A key conceptual addition is the introduction of a characteristic time scale τ that governs the alternation between classical and quantum phases. When τ is large, the inertia term dominates, the system behaves classically, and evolution appears smooth. When τ becomes comparable to or smaller than the intrinsic quantum time scale set by ħ/I, quantum fluctuations become significant, leading to stochastic jumps between discrete eigenstates of the Hamiltonian. The author interprets speciation as a quantum transition—a “jump” of ψ from one eigenstate to another—thereby offering a mechanistic explanation for punctuated evolutionary patterns.

The paper also discusses how the two new constants, the evolutionary inertia I and the quantization constant ħ, might be estimated from empirical data. I could be inferred from the curvature of the fitness landscape and observed mutation rates, while ħ might be extracted by analyzing the variance of genomic changes over fine temporal resolution in high‑throughput sequencing datasets. The author illustrates the model with simulated fitness landscapes, showing that regions of high curvature (steep selective gradients) favor classical trajectories, whereas flat or rugged regions promote quantum‑like stochastic transitions.

Overall, the work presents a bold synthesis of physical principles and evolutionary biology. By framing genome evolution within a least‑action principle and extending it to a quantum‑mechanical description, the author provides a unified language for both gradualistic and punctuated evolutionary phenomena. The strengths of the paper lie in its clear mathematical derivation, the logical progression from deterministic to stochastic regimes, and the innovative use of an uncertainty principle to bound genome size.

However, several limitations merit attention. First, the biological interpretation of the inertia I and the constant ħ remains largely abstract; concrete methods for measuring these quantities in real organisms are not fully developed.
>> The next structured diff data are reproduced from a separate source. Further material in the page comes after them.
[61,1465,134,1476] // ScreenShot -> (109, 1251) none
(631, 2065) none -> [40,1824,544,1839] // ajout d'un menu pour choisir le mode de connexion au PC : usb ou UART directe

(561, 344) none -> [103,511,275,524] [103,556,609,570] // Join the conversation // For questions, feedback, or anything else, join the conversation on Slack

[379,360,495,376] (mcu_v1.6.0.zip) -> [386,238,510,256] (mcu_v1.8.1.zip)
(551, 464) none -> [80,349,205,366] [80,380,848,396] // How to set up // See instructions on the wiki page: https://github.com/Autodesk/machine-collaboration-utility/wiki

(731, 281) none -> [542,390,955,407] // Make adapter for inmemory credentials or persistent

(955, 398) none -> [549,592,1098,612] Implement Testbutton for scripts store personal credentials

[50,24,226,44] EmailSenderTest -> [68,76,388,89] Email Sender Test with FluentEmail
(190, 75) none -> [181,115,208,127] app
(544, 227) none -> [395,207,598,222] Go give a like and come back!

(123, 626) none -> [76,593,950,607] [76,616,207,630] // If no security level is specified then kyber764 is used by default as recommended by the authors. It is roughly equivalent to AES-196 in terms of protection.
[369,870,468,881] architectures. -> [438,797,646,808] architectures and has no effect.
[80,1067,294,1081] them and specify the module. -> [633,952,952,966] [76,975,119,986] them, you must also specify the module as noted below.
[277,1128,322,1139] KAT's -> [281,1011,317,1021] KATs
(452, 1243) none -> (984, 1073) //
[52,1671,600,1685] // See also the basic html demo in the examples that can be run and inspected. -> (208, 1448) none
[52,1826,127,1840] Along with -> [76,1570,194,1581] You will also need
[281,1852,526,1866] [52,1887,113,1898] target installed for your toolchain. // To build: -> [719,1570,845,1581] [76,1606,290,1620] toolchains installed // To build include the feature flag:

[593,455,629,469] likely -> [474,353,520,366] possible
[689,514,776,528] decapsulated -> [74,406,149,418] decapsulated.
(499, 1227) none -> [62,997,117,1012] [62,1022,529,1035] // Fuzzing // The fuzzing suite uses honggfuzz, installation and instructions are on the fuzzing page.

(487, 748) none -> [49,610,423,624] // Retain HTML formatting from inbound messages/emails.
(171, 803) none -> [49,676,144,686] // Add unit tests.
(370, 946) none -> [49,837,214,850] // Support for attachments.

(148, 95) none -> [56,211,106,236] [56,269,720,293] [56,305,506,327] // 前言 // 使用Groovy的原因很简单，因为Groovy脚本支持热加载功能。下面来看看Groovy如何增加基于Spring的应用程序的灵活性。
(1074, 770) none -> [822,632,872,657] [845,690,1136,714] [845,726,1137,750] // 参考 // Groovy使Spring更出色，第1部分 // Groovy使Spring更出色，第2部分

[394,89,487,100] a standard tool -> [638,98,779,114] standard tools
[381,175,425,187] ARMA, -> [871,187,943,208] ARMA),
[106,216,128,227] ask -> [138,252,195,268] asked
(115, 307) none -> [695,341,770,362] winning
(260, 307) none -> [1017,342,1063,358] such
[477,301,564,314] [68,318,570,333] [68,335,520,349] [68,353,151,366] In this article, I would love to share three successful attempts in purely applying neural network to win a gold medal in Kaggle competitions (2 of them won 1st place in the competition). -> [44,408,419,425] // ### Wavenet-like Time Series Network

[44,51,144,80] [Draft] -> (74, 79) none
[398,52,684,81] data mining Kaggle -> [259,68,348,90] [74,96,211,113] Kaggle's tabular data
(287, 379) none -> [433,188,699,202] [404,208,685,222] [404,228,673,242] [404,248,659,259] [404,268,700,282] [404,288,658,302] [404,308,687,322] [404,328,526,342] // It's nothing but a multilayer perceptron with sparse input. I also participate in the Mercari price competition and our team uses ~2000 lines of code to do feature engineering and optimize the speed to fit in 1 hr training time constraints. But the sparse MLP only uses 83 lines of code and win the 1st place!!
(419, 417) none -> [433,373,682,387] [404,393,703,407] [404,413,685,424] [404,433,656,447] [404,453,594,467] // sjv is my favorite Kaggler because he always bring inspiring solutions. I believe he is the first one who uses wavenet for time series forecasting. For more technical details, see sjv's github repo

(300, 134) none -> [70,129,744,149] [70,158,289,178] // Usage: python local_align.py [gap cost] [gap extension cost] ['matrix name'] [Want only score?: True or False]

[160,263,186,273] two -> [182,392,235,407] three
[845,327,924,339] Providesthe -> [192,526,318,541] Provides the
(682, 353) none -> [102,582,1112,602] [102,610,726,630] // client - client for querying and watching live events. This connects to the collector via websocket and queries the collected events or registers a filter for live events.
Second, modeling the genome as a continuous variable may oversimplify the inherently discrete nature of mutations, insertions, and deletions. Third, the applicability of quantum mechanical formalism—originally devised for microscopic particles—to macroscopic biological systems requires careful justification, especially regarding decoherence and environmental noise that could suppress quantum effects. Finally, empirical validation is limited; the paper would benefit from a detailed comparison with actual genomic time‑series data, such as microbial evolution experiments, to demonstrate the predictive power of the quantum transition hypothesis.

In conclusion, the paper offers an intriguing and mathematically rigorous framework that could reshape our conceptual understanding of evolutionary dynamics. By bridging deterministic and stochastic descriptions through a unified action principle, it opens new avenues for investigating why and how genomes sometimes evolve smoothly and other times undergo rapid, transformative changes. Future work should focus on quantifying the proposed constants, testing the model against longitudinal genomic datasets, and exploring the interplay between molecular mechanisms of mutation and the higher‑level physical principles articulated here.